> [TASK TO COMPLETE]: Select from the data all lines with the word "https".

[Opening INFORMATION section]

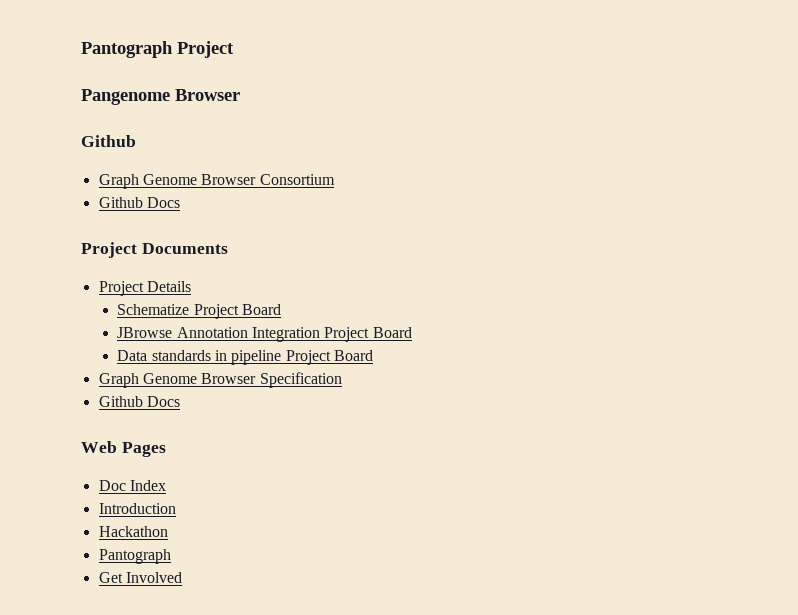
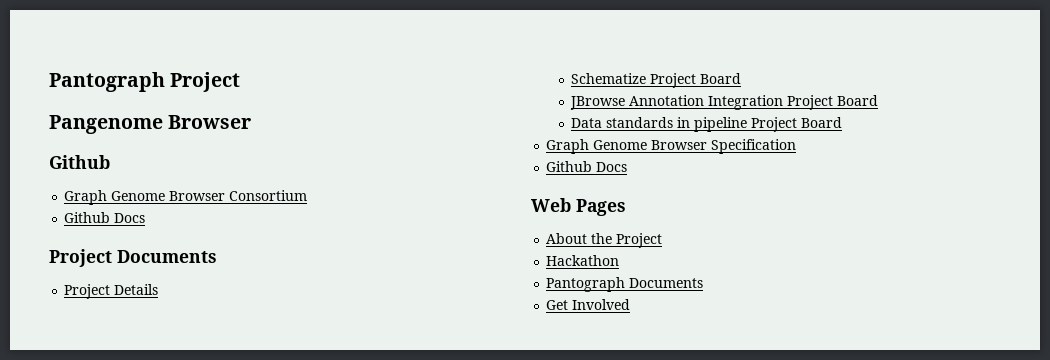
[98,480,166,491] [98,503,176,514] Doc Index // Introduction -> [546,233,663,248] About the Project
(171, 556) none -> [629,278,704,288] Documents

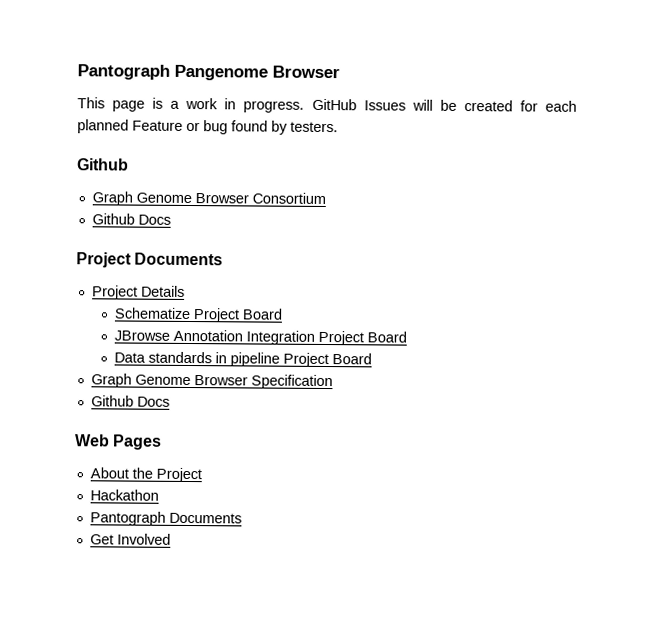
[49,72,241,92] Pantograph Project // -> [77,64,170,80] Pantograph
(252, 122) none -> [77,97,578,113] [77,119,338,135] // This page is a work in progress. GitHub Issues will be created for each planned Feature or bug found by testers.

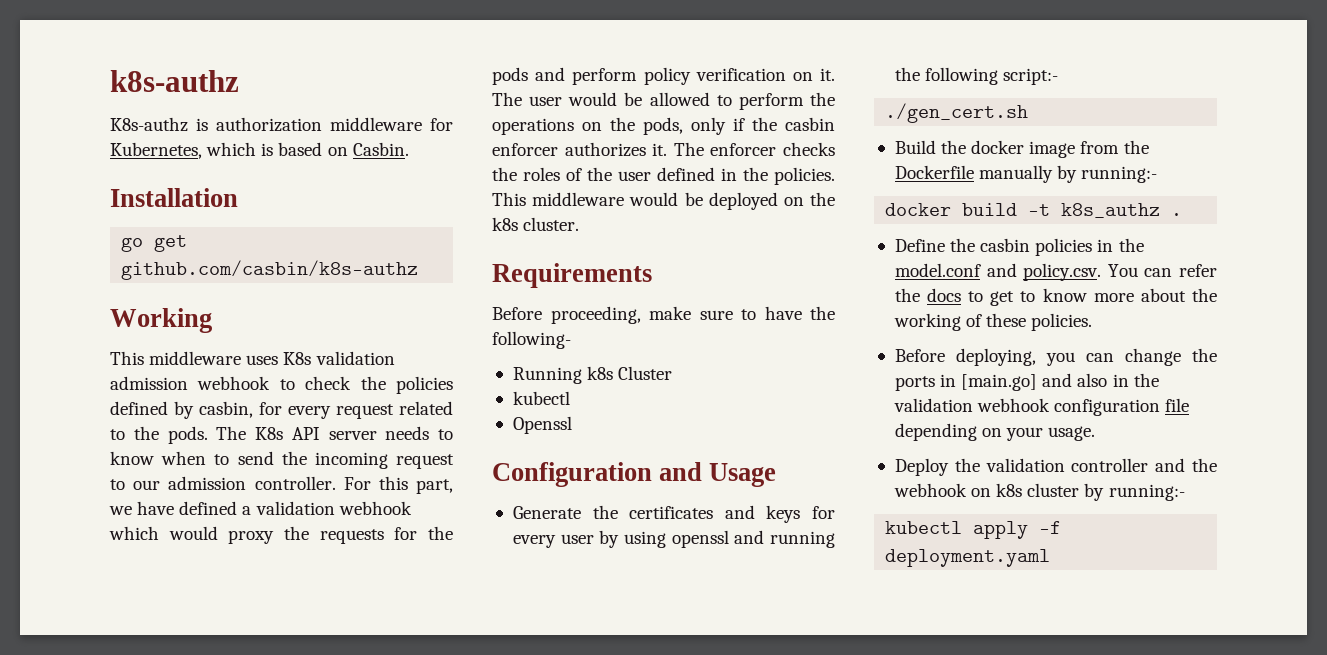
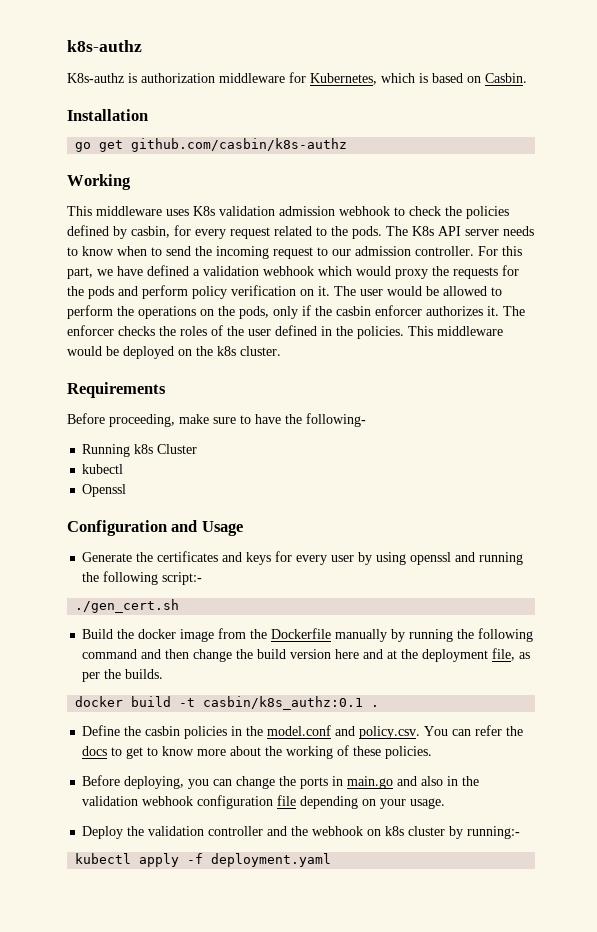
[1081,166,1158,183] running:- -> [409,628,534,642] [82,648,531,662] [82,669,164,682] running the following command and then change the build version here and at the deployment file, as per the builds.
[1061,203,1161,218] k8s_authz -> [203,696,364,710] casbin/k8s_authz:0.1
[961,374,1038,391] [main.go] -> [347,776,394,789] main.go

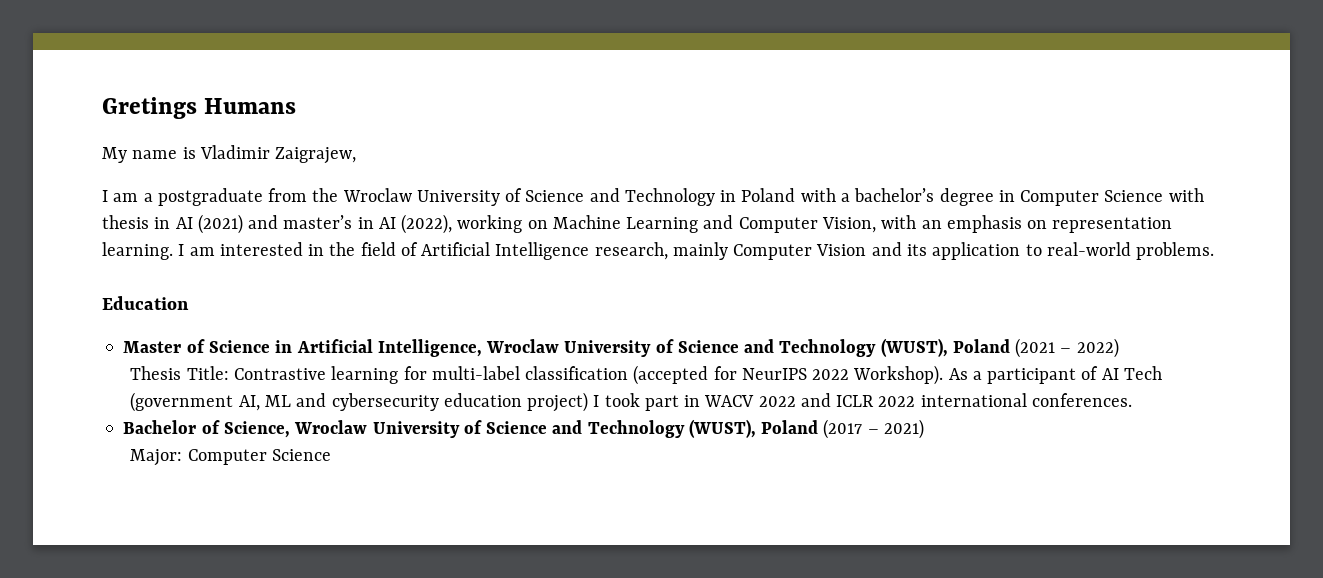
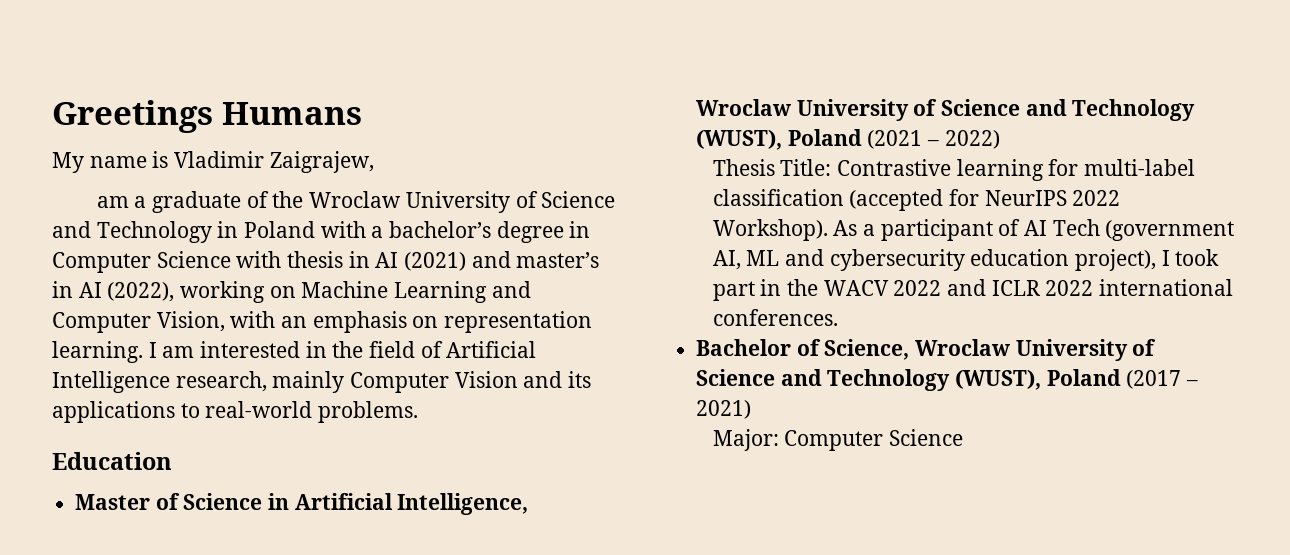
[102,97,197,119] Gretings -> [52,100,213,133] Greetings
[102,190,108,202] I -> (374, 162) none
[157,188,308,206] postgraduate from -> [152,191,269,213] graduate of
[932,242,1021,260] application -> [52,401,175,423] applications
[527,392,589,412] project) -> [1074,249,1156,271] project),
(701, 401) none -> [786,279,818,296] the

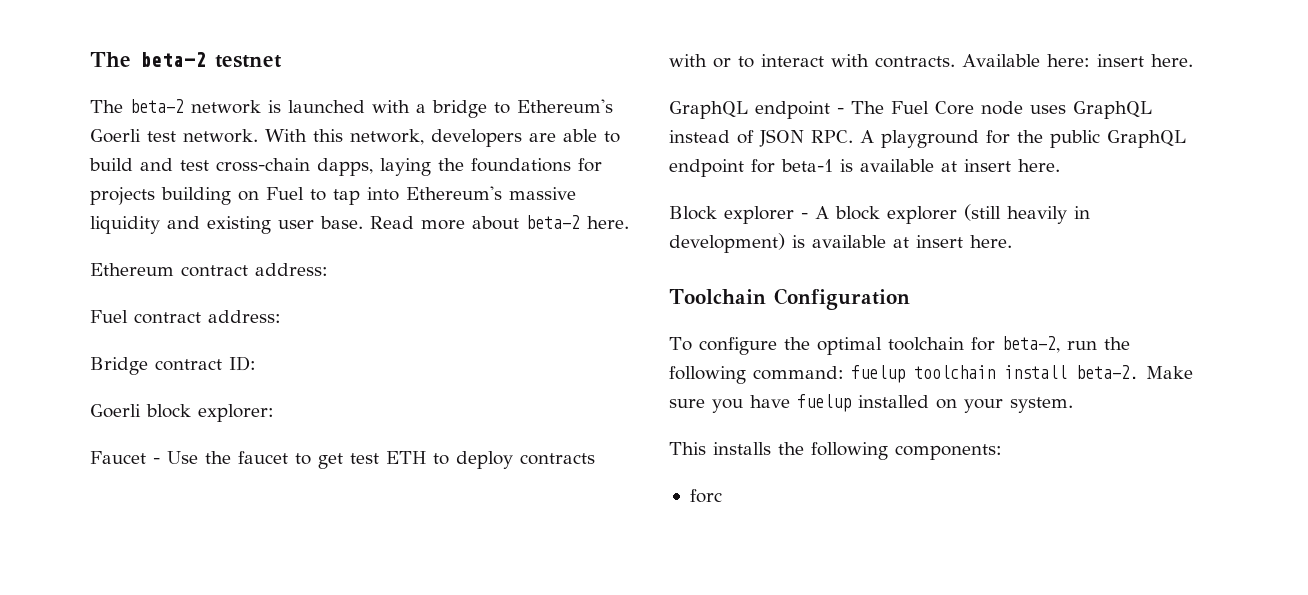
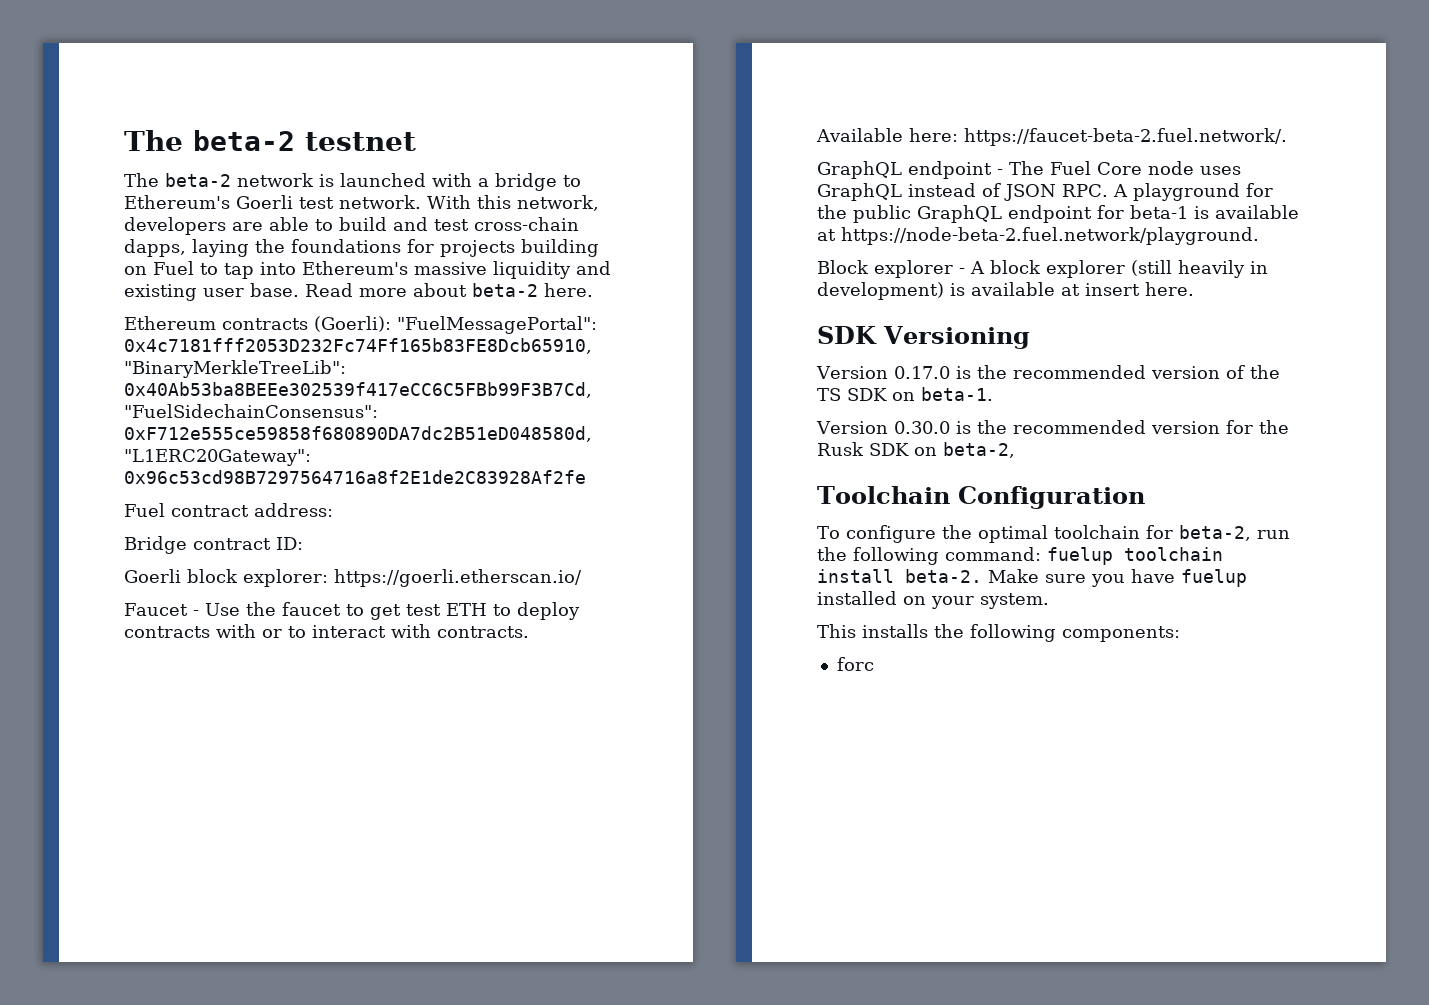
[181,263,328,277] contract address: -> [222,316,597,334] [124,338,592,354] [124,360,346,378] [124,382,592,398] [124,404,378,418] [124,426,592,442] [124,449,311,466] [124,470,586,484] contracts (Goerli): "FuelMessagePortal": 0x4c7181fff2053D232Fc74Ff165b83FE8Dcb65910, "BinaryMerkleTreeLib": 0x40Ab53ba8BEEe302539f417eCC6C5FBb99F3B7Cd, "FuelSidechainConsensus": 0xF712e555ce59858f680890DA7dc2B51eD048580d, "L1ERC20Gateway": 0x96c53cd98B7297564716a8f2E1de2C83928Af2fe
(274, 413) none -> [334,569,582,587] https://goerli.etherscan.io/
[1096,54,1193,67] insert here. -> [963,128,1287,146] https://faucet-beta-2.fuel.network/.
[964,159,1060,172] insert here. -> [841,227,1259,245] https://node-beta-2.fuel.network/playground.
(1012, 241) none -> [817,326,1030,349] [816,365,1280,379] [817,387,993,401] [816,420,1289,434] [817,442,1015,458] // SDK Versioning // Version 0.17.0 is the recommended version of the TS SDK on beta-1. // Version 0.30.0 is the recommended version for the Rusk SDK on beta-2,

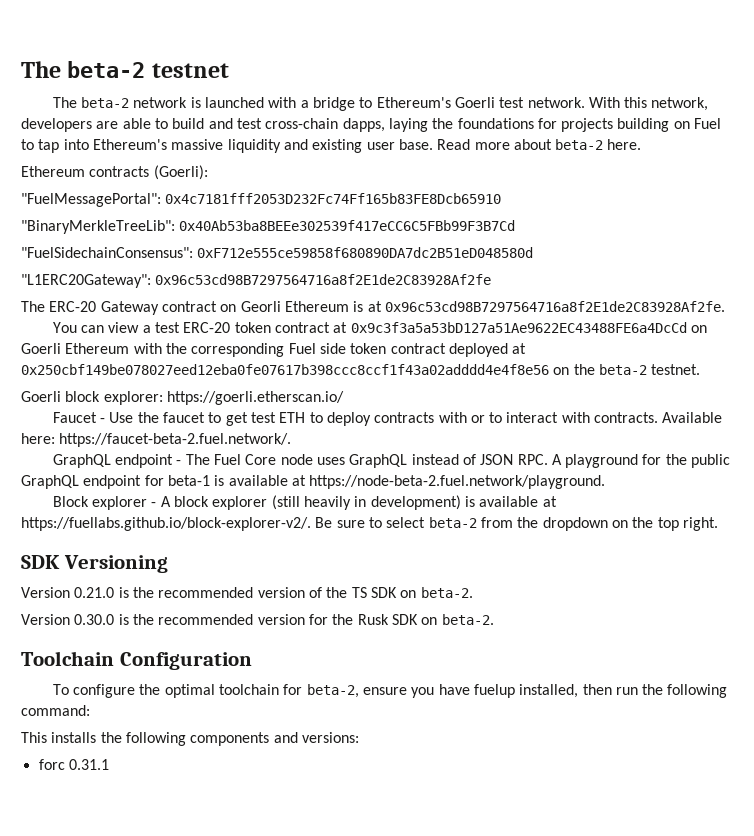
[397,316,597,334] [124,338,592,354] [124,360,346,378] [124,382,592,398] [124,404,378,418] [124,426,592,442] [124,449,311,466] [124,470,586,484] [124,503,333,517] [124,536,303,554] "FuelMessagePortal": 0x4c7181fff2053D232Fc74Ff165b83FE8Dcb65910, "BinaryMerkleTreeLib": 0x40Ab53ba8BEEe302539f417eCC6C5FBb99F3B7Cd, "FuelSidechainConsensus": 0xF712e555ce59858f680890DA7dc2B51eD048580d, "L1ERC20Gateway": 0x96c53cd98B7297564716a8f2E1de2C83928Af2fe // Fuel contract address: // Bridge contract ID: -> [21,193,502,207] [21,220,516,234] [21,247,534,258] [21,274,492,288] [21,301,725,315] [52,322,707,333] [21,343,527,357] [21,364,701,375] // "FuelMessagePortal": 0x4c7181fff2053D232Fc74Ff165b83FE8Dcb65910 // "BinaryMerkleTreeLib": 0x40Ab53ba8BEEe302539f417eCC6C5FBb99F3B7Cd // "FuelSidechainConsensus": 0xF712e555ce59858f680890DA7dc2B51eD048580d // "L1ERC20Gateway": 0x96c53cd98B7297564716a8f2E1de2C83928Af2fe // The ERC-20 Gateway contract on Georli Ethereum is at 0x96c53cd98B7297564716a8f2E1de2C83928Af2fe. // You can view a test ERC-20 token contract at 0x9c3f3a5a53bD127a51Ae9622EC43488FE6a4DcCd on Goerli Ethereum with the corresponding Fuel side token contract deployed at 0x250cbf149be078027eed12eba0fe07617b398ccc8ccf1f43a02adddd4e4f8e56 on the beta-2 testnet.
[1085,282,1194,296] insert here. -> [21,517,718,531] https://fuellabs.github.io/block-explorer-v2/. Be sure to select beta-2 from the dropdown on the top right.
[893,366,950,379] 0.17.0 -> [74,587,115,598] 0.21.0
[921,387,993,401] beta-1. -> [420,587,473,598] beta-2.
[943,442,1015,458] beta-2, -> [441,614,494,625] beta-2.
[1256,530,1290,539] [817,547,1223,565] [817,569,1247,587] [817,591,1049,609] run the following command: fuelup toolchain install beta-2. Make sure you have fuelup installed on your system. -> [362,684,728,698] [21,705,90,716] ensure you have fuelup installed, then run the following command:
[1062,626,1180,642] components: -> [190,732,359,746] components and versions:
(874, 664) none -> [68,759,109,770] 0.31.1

[Closing INFORMATION section]

> [WRITTEN SOLUTION]:
(274, 413) none -> [334,569,582,587] https://goerli.etherscan.io/
[1096,54,1193,67] insert here. -> [963,128,1287,146] https://faucet-beta-2.fuel.network/.
[964,159,1060,172] insert here. -> [841,227,1259,245] https://node-beta-2.fuel.network/playground.
[1085,282,1194,296] insert here. -> [21,517,718,531] https://fuellabs.github.io/block-explorer-v2/. Be sure to select beta-2 from the dropdown on the top right.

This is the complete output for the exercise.